The Dean, I assume, decided to bring Native Americans on board. He put two teams of recruiters together, one going north and the other south. Each team had an assistant dean and one of the students on it. They made long trips of a few weeks each. They found 22 undergraduates and two graduates. John White (Cherokee) and Dean Chavers (Lumbee) both entered graduate school in 1970, John in Anthro and Dean Chavers in Communication Research. John never finished his degree and taught college in the Illinois area for some years.

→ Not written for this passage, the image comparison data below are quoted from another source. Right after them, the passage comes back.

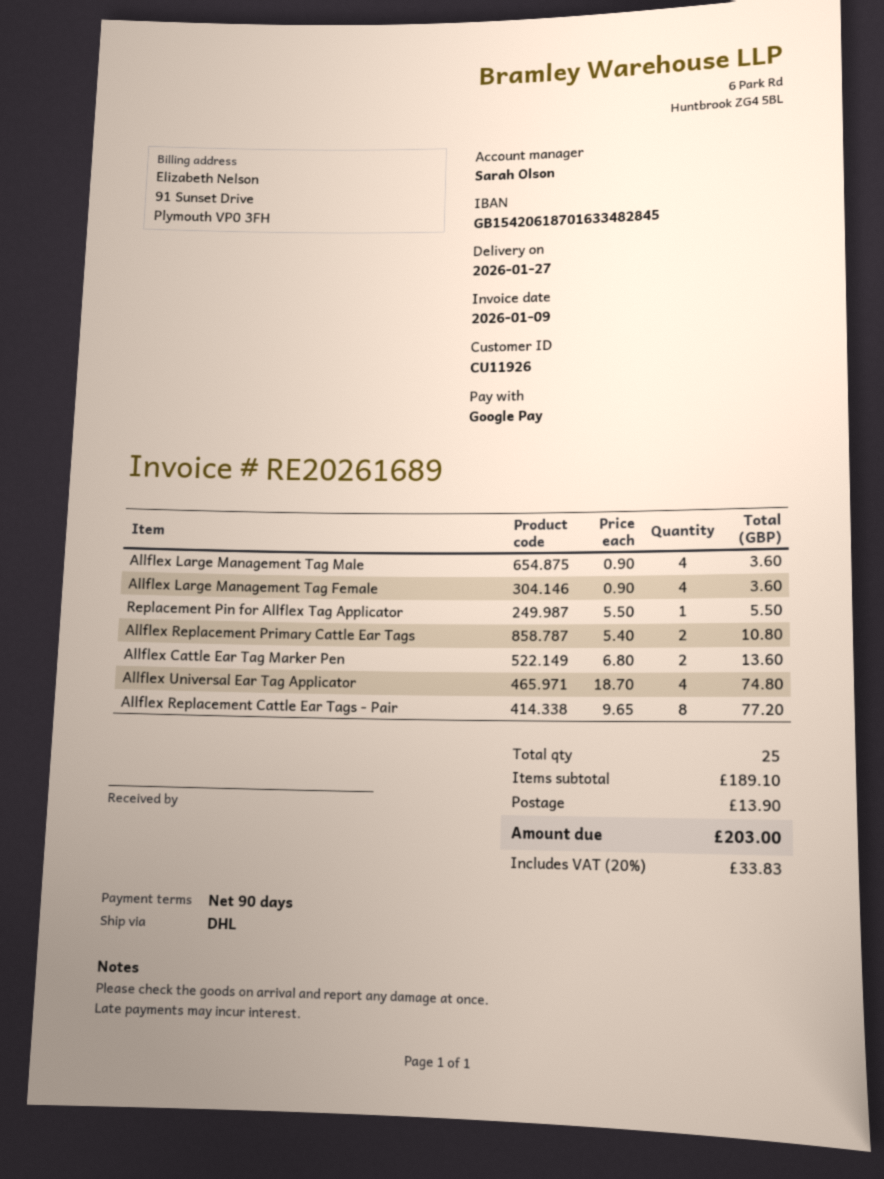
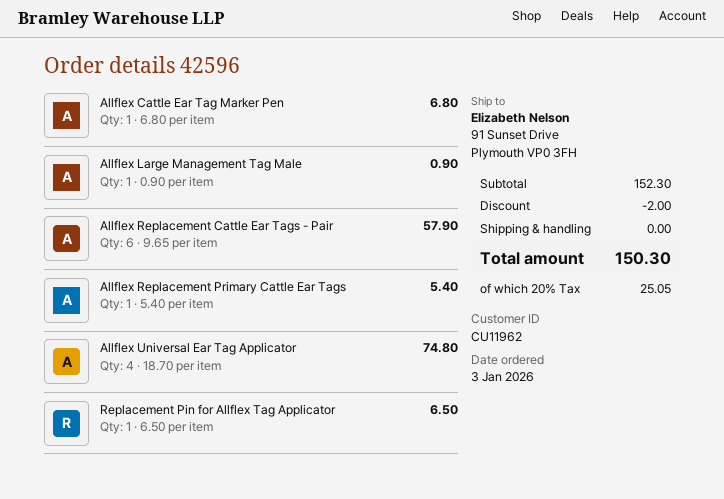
customer number: CU11926 -> CU11962
Allflex Large Management Tag Male: 4 x 0.90 = 3.60 -> 1 x 0.90 = 0.90
Allflex Large Management Tag Female: 4 x 0.90 = 3.60 -> none
Replacement Pin for Allflex Tag Applicator: 1 x 5.50 = 5.50 -> 1 x 6.50 = 6.50
Allflex Replacement Primary Cattle Ear Tags: 2 x 5.40 = 10.80 -> 1 x 5.40 = 5.40
Allflex Cattle Ear Tag Marker Pen: 2 x 6.80 = 13.60 -> 1 x 6.80 = 6.80
Allflex Replacement Cattle Ear Tags - Pair: 8 x 9.65 = 77.20 -> 6 x 9.65 = 57.90
subtotal: 189.10 -> 152.30
discount: none -> 2.00
shipping: 13.90 -> 0.00
tax: 20% = 33.83 -> 20% = 25.05
total: 203.00 -> 150.30

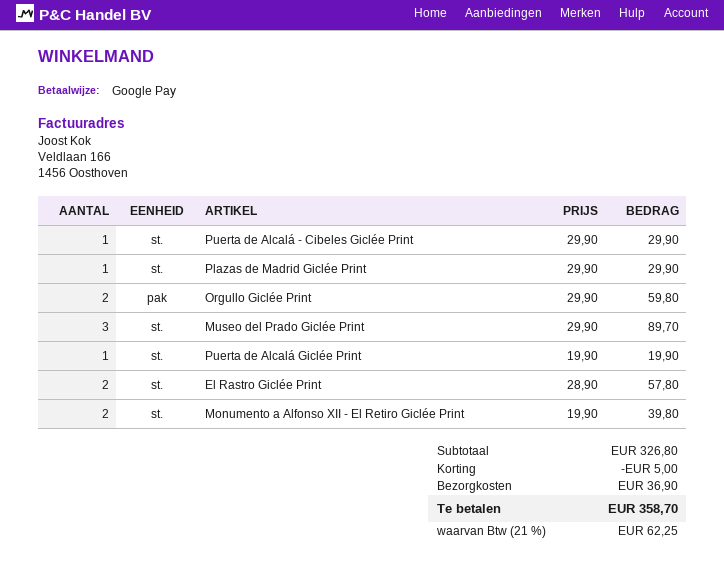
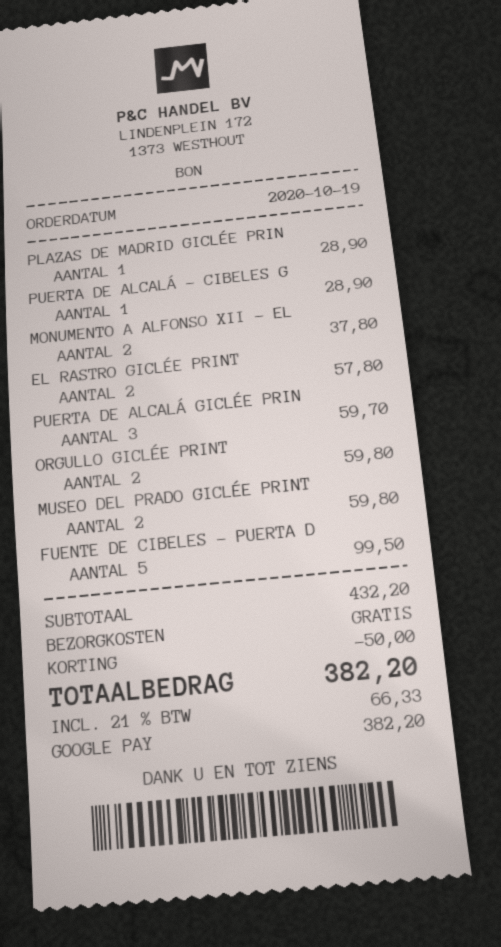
Puerta de Alcalá - Cibeles Giclée Print: 1 for 29.90 -> 1 for 28.90
Plazas de Madrid Giclée Print: 1 for 29.90 -> 1 for 28.90
Museo del Prado Giclée Print: 3 for 89.70 -> 2 for 59.80
Puerta de Alcalá Giclée Print: 1 for 19.90 -> 3 for 59.70
Monumento a Alfonso XII - El Retiro Giclée Print: 2 for 39.80 -> 2 for 37.80
FUENTE DE CIBELES - PUERTA D: none -> 5 for 99.50
subtotal: 326.80 -> 432.20
discount: 5.00 -> 50.00
shipping: 36.90 -> 0.00
tax: 21% = 62.25 -> 21% = 66.33
total: 358.70 -> 382.20

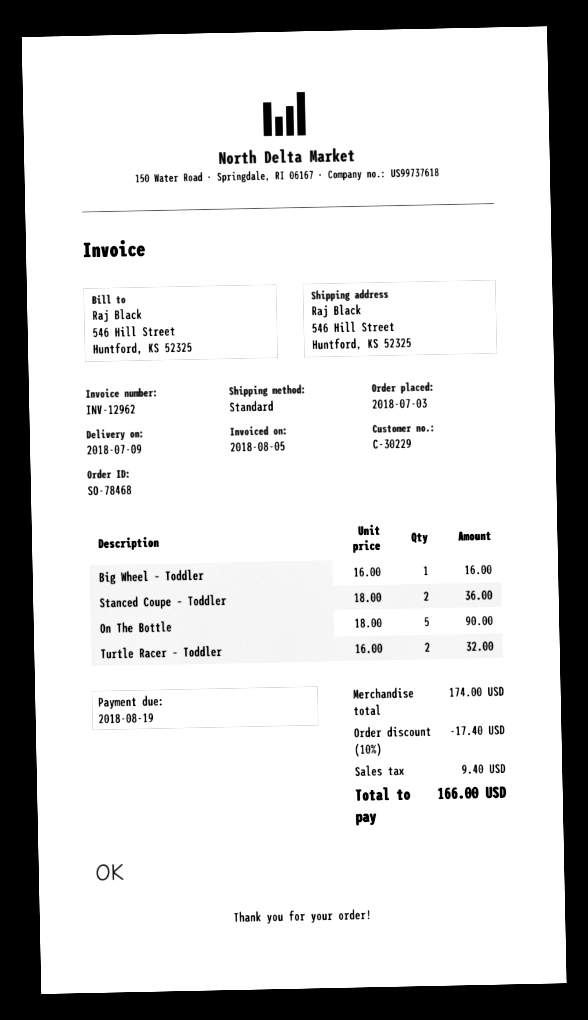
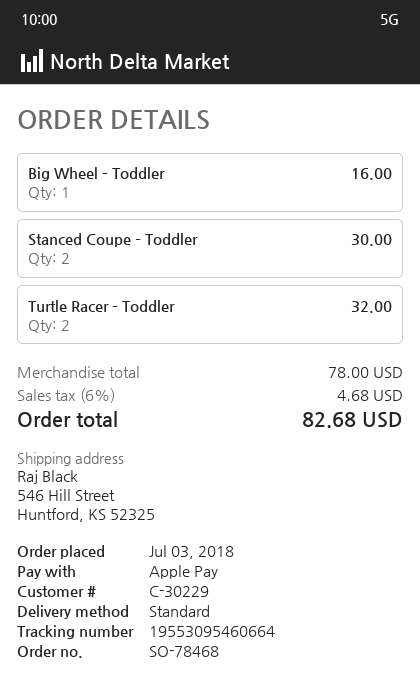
Stanced Coupe – Toddler: 2 for 36.00 -> 2 for 30.00
On The Bottle: 5 for 90.00 -> none
subtotal: 174.00 -> 78.00
discount: 10% = 17.40 -> none
tax: 9.40 -> 4.68
total: 166.00 -> 82.68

I finished the Ph. D. in 1976, studying the diffusion of innovations in four BIA boarding high schools. I finished an MA in communication in 1972, doing work for Cesar Chavez and the United Farm Workers Organizing Committee (UFWOC) in Bakersfield, CA. The project was studying the radio listening behavior of Spanish speakers to the one Spanish radio station in Bakersfield. The work led a threat for the two absentee owners to sell the station rather than lose their license. They were so racist that they would not let Cesar announce UFWOC meetings; they would not let him even purchase time on the radio to announce meetings. I also earned an MA in Anthropology in 1976.

The 24 new Native students formed SAIO immediately in September 1970. The first order of business was the Stanford symbol, the Indian. When I got my letter of acceptance in March 1970, I proudly showed it to the Native students at UC Berkeley the next day. Russell Walden (Creek) sarcastically said, “So you’re going to be a Stanford Indian, huh? Hah, hah.” I did not know until then what the Stanford mascot was. Bill Schaaf (Chippewa) also teased me about the Stanford Indian symbol.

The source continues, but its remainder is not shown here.